Introduction to mod_perl (part 6): Even More Perl Basics - use(), require(), do(), %INC and @INC Explained (
Page 2 of 3 )
The @INC array
@INC is a special Perl variable which is the equivalent of the
shell's PATH variable. Whereas PATH contains a list of
directories to search for executables, @INC contains a list of
directories from which Perl modules and libraries can be loaded.
When you use(), require() or do() a filename or a module, Perl gets a
list of directories from the @INC variable and searches them for
the file it was requested to load. If the file that you want to load
is not located in one of the listed directories, you have to tell Perl
where to find the file.
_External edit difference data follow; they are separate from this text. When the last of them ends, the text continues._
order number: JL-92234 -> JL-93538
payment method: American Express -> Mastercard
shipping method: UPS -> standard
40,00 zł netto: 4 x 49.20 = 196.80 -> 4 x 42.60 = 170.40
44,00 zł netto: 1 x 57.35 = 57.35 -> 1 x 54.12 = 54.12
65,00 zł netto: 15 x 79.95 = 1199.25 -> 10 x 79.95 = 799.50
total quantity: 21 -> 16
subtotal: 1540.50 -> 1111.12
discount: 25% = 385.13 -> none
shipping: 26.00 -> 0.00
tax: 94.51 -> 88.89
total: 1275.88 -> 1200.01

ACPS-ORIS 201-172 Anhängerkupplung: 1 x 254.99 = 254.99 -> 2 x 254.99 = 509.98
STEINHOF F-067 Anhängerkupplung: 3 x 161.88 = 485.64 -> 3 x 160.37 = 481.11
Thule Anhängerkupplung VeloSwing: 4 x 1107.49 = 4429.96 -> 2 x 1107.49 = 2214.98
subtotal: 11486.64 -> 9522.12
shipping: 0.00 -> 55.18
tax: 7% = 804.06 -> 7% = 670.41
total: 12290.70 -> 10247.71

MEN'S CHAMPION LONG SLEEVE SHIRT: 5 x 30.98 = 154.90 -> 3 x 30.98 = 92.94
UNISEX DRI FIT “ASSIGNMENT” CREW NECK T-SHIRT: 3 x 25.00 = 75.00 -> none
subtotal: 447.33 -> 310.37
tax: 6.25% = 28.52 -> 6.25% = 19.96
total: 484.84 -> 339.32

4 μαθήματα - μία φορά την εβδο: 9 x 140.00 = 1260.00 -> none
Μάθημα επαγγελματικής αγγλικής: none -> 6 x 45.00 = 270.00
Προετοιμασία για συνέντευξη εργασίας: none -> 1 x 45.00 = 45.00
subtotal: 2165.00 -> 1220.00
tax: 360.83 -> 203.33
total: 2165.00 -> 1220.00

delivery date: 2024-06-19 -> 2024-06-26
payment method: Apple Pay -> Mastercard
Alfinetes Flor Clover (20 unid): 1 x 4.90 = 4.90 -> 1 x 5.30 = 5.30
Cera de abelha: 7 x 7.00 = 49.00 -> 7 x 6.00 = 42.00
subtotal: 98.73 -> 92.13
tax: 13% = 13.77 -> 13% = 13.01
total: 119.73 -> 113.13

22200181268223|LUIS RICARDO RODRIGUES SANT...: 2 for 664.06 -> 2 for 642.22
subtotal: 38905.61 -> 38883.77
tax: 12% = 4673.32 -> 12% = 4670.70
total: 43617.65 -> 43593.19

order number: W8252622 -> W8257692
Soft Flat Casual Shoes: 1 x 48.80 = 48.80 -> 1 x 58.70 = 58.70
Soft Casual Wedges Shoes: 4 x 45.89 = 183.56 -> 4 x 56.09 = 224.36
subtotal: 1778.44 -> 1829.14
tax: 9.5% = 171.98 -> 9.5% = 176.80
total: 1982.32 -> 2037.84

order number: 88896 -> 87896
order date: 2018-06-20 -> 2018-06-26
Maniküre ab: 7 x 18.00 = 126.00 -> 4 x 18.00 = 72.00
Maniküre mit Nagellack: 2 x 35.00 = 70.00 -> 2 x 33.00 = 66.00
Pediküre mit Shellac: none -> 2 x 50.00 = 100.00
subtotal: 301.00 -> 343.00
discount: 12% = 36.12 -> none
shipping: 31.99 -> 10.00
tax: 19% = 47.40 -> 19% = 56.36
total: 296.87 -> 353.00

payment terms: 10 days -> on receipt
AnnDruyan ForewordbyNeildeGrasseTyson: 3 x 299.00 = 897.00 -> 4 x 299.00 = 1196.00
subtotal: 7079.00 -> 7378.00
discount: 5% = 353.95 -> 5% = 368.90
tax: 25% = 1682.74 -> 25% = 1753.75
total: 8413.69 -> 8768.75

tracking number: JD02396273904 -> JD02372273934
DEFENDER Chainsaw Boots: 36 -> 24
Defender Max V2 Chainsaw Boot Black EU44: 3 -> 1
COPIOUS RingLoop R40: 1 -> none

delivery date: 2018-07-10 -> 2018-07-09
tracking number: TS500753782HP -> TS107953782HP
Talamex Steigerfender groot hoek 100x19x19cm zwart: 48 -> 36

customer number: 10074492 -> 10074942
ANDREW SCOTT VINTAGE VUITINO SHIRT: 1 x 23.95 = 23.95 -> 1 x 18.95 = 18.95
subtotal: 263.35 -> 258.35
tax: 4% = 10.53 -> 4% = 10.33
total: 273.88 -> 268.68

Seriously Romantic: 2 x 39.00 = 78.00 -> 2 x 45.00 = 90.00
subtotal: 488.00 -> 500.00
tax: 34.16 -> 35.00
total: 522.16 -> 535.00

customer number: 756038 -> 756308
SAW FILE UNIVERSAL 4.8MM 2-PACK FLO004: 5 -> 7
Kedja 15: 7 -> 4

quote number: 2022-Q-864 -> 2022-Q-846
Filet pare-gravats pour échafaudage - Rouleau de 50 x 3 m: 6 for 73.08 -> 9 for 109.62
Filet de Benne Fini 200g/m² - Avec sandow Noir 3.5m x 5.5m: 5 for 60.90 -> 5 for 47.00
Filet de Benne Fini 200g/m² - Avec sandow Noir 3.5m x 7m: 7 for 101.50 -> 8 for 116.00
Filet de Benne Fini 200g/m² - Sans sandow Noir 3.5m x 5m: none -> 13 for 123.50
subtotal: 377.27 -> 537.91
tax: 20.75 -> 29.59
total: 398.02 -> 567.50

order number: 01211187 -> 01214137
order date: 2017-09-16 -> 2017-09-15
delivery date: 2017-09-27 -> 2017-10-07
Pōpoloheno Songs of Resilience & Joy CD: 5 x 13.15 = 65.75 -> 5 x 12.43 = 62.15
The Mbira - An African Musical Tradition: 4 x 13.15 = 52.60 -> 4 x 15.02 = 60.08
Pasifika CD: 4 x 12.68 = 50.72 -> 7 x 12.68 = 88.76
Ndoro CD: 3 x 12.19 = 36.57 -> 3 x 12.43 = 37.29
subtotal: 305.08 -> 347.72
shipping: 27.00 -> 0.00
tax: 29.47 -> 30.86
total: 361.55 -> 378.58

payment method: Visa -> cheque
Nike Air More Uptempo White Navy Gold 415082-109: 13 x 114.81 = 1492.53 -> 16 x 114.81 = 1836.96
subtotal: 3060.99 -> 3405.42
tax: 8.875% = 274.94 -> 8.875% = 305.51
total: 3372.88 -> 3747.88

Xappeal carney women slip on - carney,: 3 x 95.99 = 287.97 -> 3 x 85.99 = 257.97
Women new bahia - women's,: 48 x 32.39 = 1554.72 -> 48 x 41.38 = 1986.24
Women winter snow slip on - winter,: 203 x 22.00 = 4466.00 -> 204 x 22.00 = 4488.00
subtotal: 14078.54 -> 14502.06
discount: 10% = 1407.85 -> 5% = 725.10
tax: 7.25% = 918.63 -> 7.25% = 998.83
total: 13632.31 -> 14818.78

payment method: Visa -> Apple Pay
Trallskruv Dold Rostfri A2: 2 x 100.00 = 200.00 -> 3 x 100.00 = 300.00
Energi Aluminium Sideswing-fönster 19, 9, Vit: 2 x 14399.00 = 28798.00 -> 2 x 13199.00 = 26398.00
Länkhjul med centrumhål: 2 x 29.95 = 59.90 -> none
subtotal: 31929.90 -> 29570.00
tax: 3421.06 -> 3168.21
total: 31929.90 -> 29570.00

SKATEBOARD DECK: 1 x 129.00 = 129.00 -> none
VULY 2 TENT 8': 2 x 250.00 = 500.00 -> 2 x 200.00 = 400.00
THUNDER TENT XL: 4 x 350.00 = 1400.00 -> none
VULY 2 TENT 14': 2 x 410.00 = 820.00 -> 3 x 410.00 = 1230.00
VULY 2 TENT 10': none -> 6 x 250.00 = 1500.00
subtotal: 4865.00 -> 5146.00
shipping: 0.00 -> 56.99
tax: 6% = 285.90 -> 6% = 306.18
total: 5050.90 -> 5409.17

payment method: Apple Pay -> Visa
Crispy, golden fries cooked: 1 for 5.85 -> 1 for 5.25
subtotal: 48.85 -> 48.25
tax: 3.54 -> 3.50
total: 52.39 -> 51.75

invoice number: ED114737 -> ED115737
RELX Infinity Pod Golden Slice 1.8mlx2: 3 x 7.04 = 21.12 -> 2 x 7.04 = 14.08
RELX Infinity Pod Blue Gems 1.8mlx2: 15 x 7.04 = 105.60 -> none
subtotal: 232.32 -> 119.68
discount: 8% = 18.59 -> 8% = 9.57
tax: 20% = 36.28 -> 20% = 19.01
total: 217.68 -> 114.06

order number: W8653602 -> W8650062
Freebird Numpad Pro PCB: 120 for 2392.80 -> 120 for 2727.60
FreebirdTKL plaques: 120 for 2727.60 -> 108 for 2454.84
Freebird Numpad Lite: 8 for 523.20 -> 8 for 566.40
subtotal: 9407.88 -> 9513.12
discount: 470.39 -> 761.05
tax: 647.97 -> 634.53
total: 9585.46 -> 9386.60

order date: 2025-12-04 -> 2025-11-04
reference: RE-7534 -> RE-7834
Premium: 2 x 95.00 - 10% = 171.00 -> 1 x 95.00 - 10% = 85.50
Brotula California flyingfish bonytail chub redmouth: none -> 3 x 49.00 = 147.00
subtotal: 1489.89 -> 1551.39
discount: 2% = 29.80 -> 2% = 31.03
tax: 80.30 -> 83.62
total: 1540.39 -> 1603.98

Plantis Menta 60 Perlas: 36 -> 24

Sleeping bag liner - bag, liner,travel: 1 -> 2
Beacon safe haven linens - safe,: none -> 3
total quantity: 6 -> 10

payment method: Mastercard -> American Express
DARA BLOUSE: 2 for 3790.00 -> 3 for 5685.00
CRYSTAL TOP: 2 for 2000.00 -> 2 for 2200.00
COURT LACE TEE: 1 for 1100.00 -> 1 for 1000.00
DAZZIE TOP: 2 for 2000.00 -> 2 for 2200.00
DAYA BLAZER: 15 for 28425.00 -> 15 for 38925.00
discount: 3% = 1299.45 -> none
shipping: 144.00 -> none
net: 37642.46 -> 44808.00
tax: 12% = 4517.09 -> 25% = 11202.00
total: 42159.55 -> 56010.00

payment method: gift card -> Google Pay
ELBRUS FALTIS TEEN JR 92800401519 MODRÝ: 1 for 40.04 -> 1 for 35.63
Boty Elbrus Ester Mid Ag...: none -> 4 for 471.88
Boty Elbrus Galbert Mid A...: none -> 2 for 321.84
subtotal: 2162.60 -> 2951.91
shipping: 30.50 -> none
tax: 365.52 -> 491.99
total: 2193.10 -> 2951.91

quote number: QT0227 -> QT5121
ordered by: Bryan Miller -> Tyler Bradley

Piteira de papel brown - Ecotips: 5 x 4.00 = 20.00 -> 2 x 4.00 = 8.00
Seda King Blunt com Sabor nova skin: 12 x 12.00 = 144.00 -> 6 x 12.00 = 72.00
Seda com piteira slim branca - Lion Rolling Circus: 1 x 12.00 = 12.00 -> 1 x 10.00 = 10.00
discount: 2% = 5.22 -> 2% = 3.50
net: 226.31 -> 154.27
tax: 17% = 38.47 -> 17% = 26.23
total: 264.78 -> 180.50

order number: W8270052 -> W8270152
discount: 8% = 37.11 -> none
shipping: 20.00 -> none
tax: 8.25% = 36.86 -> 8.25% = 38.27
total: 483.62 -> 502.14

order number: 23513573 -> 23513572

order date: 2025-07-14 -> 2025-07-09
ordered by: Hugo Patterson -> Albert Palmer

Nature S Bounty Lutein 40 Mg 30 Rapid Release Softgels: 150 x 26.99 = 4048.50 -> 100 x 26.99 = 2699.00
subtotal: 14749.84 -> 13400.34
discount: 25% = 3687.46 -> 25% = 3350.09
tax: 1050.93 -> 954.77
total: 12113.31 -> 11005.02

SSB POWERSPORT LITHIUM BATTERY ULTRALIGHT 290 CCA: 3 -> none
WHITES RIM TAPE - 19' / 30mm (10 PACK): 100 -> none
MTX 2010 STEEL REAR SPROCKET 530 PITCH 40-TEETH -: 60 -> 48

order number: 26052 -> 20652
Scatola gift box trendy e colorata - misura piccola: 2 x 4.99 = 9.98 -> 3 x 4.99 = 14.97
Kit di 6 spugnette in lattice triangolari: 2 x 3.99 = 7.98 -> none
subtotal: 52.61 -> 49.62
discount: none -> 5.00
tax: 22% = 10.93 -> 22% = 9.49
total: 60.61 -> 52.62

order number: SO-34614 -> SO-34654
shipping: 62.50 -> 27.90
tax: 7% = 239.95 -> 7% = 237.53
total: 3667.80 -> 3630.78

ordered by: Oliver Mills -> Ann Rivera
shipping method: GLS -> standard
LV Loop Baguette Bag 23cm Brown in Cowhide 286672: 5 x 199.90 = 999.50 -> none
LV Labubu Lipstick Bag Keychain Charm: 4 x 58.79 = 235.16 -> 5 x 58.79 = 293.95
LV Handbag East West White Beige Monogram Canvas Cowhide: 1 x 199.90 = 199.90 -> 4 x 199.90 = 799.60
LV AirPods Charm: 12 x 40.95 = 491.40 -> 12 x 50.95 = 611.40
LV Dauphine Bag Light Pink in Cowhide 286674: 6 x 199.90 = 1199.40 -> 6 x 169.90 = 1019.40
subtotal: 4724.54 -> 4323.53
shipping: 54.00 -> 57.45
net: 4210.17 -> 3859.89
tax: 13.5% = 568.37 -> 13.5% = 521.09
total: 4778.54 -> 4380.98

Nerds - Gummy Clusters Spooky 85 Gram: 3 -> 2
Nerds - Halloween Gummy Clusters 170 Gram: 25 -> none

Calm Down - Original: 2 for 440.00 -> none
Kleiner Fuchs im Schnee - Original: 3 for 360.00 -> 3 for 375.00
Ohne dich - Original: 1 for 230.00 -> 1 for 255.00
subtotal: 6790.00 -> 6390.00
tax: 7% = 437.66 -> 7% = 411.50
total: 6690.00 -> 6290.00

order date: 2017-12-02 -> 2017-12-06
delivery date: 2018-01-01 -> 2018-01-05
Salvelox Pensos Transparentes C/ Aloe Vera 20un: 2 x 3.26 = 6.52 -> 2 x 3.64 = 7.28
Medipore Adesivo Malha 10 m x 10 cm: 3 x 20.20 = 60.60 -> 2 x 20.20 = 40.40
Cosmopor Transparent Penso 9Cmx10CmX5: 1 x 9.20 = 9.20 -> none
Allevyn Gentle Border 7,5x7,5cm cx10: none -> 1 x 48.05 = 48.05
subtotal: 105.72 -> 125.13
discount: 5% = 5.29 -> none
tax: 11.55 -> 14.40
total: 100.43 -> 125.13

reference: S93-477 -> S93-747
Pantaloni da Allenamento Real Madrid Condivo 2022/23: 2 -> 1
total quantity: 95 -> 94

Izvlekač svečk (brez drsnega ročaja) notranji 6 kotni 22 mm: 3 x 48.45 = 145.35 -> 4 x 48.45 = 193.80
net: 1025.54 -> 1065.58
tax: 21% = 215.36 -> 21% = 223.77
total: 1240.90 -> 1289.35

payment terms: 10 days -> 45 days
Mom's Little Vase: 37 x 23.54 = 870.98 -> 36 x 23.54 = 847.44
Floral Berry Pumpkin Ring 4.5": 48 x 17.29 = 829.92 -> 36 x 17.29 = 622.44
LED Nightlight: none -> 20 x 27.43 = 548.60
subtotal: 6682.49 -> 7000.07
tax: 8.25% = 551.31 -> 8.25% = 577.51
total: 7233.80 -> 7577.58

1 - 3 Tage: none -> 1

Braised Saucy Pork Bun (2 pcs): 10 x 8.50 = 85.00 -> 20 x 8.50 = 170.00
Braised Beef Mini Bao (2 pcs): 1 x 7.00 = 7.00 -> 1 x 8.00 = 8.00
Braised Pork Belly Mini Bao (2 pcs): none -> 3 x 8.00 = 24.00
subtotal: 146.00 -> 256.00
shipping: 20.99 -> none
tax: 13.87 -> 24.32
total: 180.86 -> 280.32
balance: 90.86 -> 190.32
You can either provide a path relative to one
of the directories in @INC, or you can provide the full path to the
file.
The %INC hash
%INC is another special Perl variable that is used to cache the
names of the files and the modules that were successfully loaded and
compiled by use(), require() or do() statements. Before attempting to
load a file or a module with use() or require(), Perl checks whether
it's already in the %INC hash. If it's there, the loading and
therefore the compilation are not performed at all. Otherwise the file
is loaded into memory and an attempt is made to compile it. do() does
unconditional loading--no lookup in the %INC hash is made.
If the file is successfully loaded and compiled, a new key-value pair
is added to %INC. The key is the name of the file or module as it
was passed to the one of the three functions we have just mentioned,
and if it was found in any of the @INC directories except "."
the value is the full path to it in the file system.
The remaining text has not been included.